Please return all lines of the data below containing the string "submit".

Items from a data source
-------------------------
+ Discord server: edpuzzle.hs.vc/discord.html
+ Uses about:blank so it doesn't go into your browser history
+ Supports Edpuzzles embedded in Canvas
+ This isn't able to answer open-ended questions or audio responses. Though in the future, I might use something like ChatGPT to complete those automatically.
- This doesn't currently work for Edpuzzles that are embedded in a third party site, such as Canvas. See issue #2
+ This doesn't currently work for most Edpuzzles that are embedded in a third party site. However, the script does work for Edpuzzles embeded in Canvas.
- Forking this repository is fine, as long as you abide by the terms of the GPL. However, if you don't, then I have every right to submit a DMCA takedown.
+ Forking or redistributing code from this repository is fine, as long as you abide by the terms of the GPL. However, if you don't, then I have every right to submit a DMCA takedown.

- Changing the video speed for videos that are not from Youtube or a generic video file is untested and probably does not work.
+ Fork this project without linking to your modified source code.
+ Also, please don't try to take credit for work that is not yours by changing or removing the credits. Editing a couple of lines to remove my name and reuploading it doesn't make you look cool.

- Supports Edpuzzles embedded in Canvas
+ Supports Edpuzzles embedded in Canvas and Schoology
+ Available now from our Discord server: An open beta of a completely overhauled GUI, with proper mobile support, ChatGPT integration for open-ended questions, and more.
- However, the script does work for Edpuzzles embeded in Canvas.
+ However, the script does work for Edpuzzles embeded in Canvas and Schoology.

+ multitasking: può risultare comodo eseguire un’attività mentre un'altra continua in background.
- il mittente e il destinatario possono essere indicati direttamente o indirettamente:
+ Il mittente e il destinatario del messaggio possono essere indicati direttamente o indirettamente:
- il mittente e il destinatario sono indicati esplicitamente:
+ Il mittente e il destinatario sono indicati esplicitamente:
-------------------------
• Response to this task:
- Forking this repository is fine, as long as you abide by the terms of the GPL. However, if you don't, then I have every right to submit a DMCA takedown.
+ Forking or redistributing code from this repository is fine, as long as you abide by the terms of the GPL. However, if you don't, then I have every right to submit a DMCA takedown.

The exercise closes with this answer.